(Dataset records)
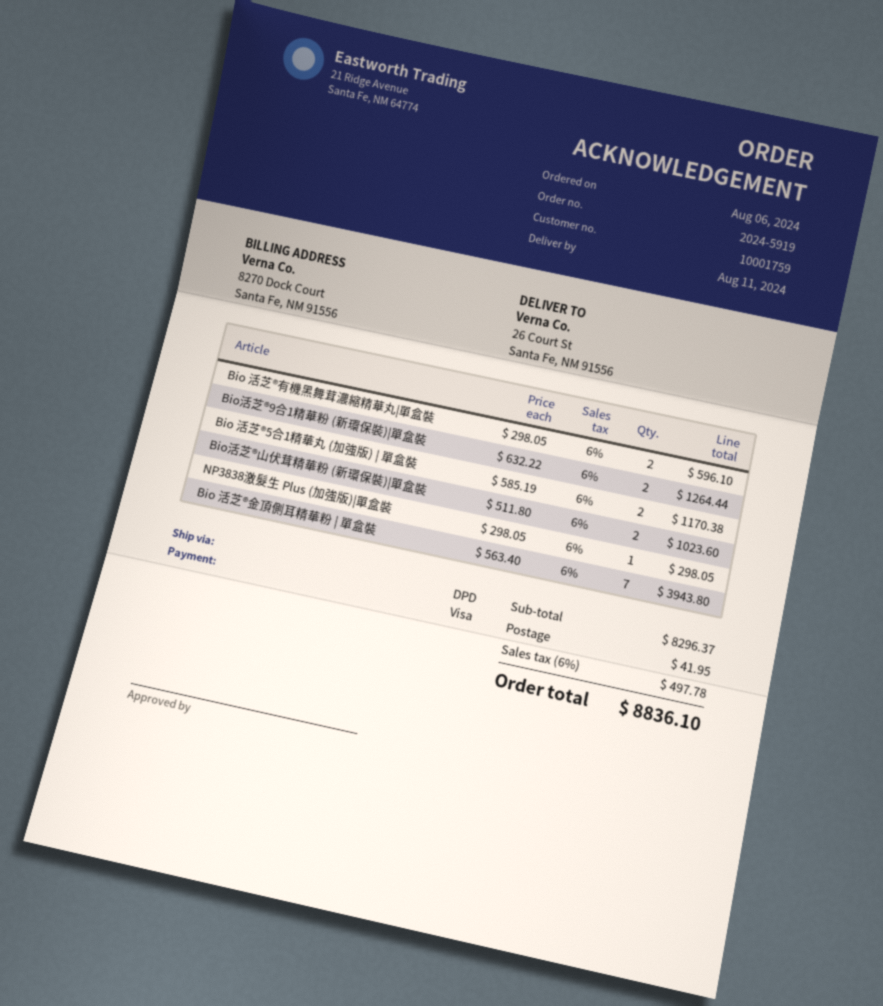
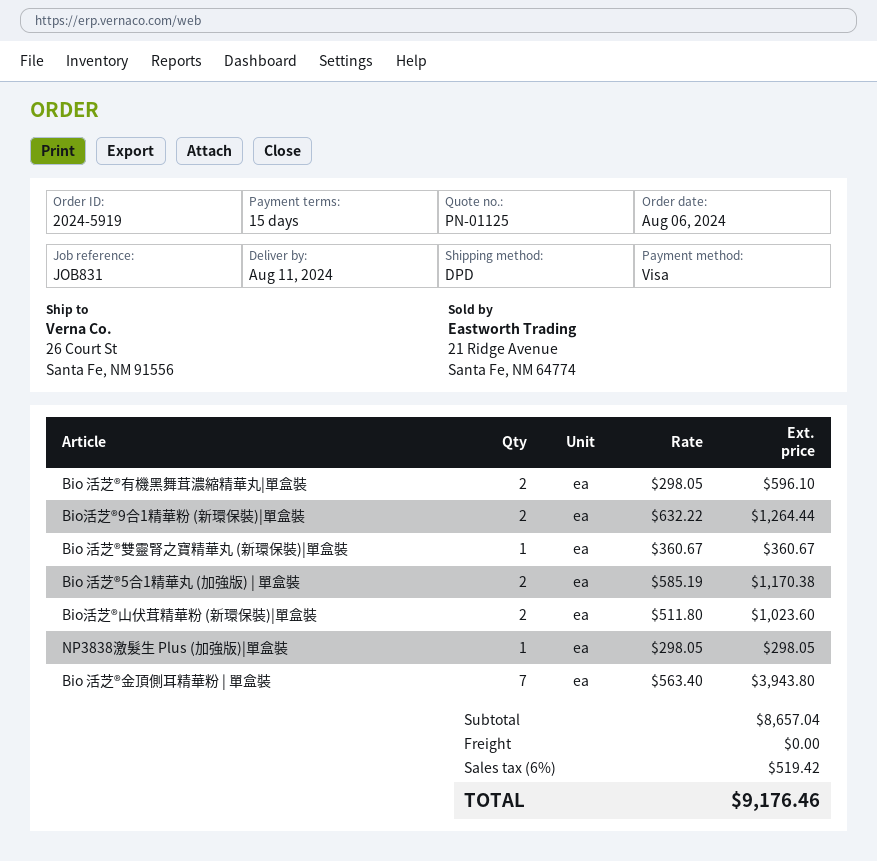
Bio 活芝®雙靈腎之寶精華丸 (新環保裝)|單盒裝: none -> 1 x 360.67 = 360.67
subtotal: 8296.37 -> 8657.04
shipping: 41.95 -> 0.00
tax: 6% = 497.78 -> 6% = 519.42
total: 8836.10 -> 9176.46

==

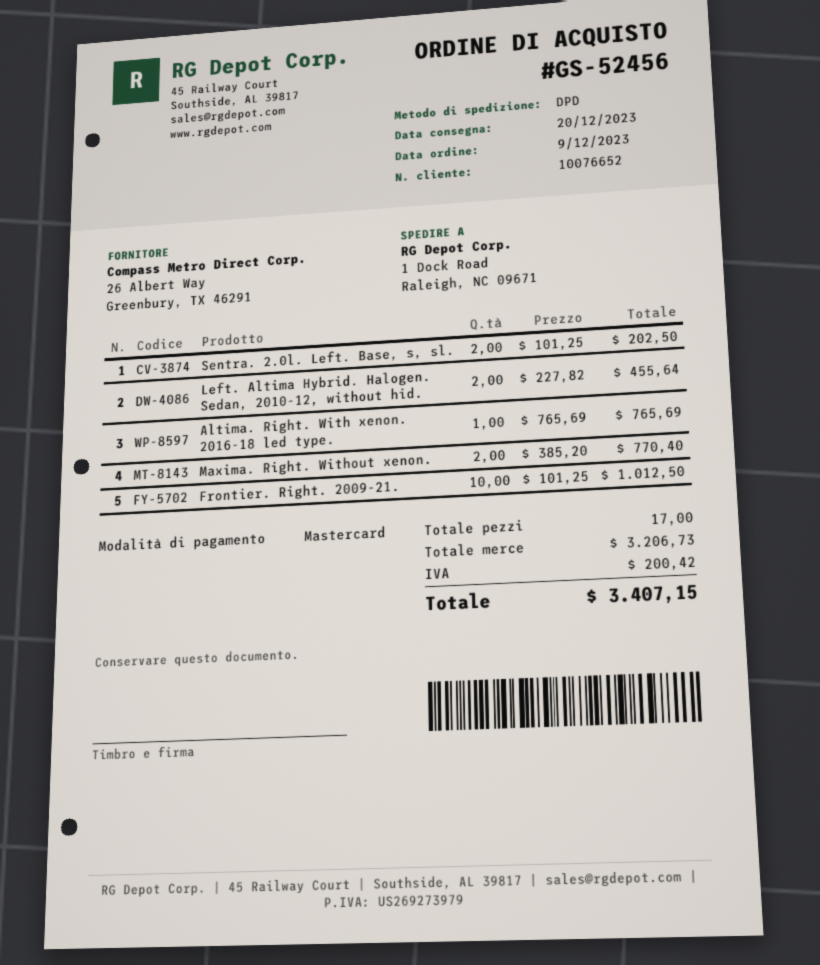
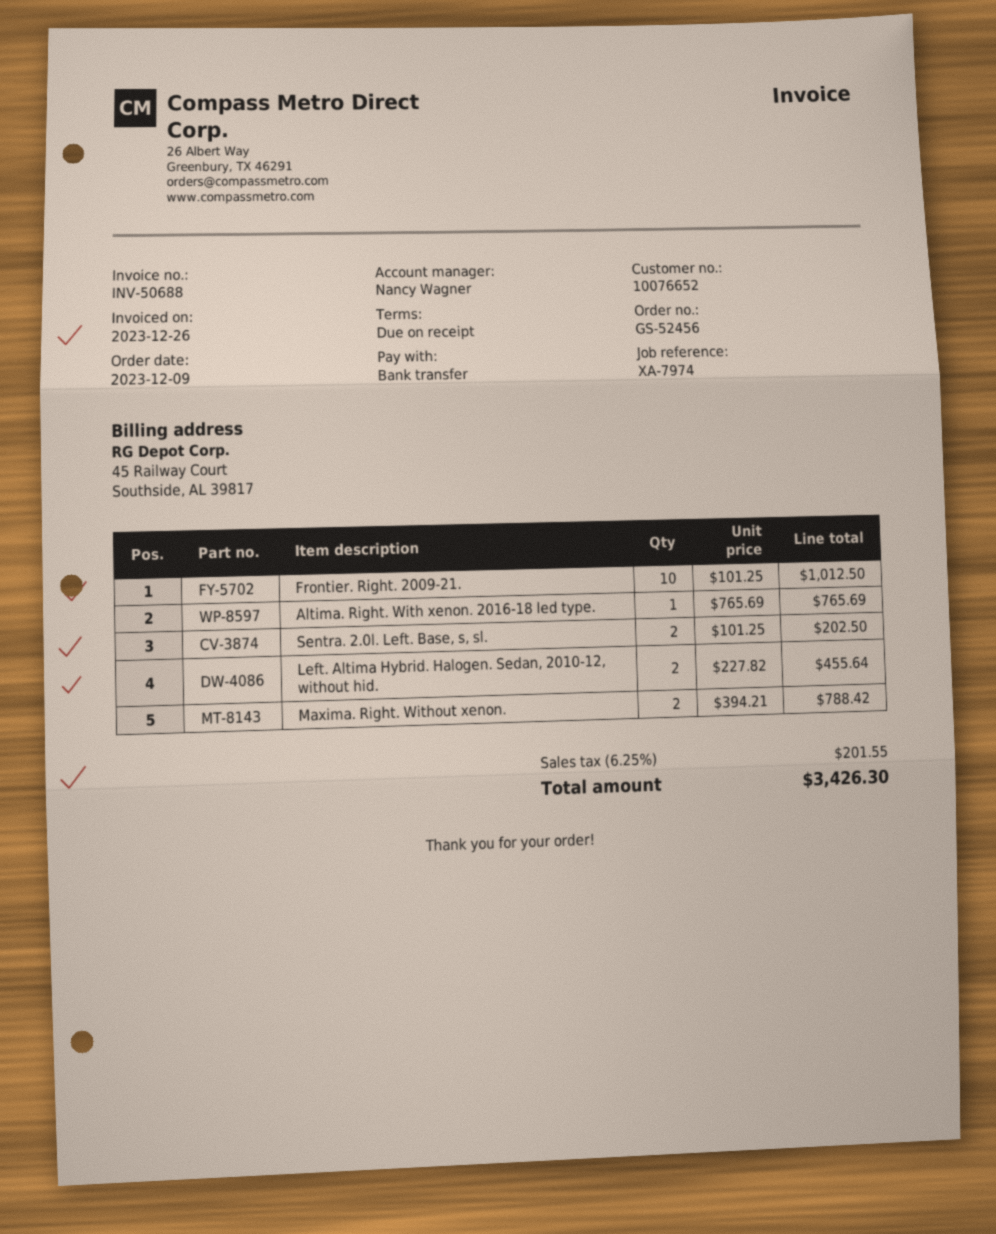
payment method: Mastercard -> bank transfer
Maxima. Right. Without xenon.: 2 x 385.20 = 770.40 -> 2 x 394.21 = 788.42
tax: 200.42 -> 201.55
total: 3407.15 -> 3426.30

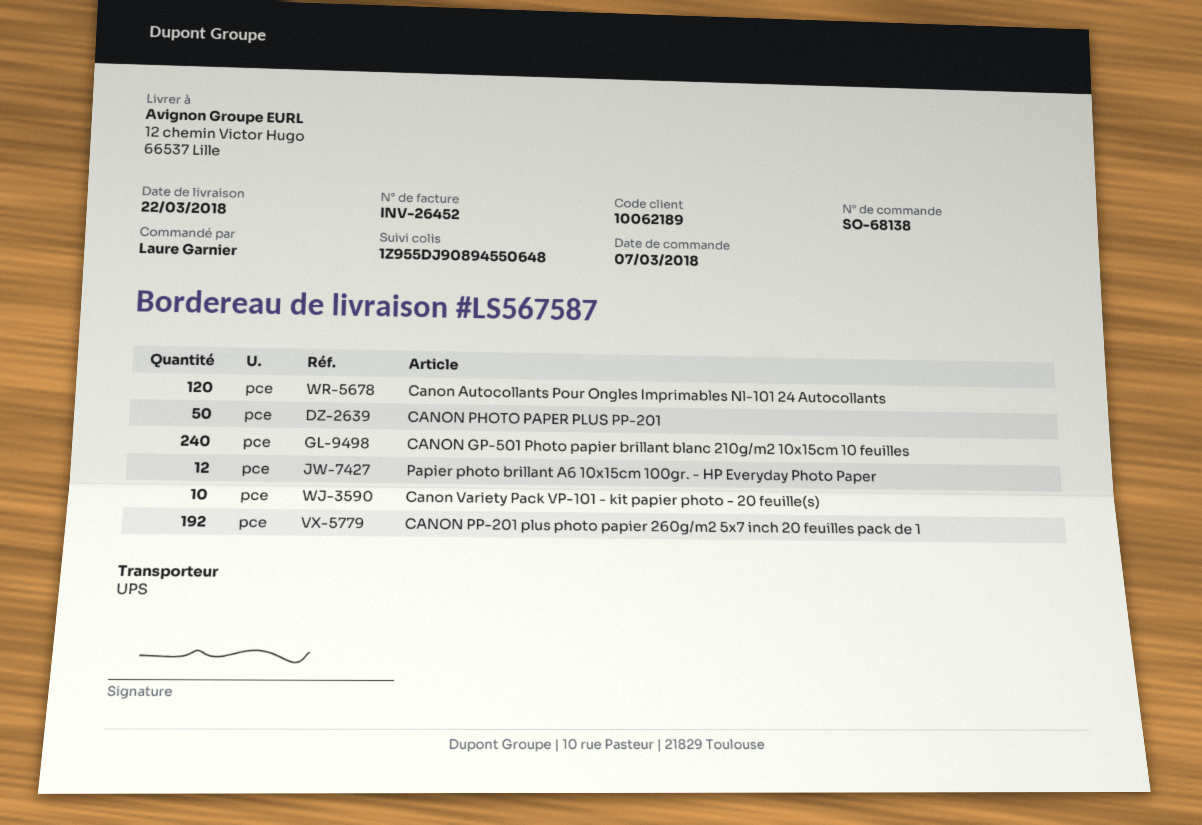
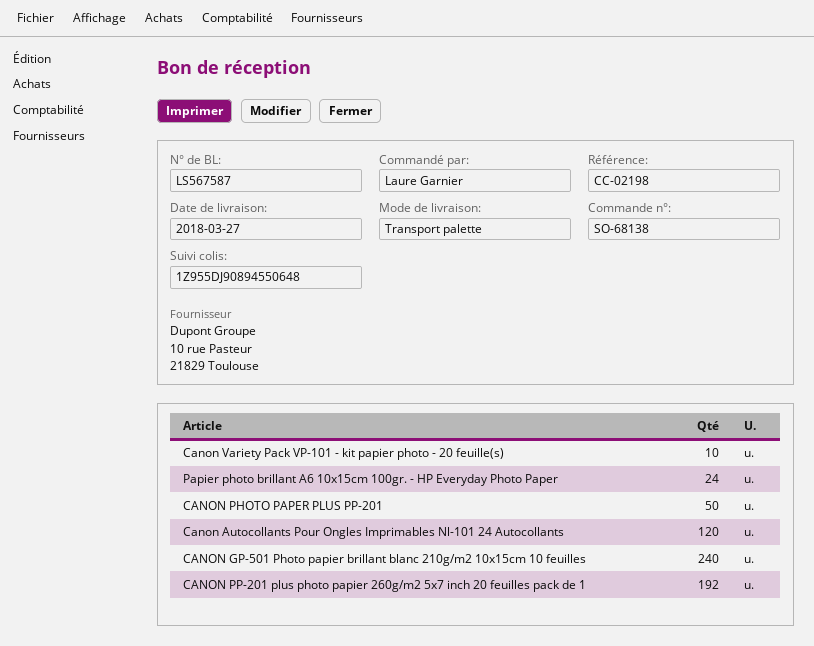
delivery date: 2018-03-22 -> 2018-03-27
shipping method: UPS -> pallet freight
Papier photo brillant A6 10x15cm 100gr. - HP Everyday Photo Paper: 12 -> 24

* * *

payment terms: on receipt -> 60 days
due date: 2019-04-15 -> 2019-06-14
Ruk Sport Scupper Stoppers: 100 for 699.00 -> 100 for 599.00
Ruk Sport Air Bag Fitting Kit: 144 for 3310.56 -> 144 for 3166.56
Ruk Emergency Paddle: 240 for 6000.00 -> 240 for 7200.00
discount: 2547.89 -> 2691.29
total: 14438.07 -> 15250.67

→ **Exercise**: Print the lines above from the one with "Bio 活芝®雙靈腎之寶精華丸 (新環保裝)|單盒裝: none" through the one with "total: 8836.10 -> 9176.46", both included, exactly as written and nothing more.

→ **Written solution**:
Bio 活芝®雙靈腎之寶精華丸 (新環保裝)|單盒裝: none -> 1 x 360.67 = 360.67
subtotal: 8296.37 -> 8657.04
shipping: 41.95 -> 0.00
tax: 6% = 497.78 -> 6% = 519.42
total: 8836.10 -> 9176.46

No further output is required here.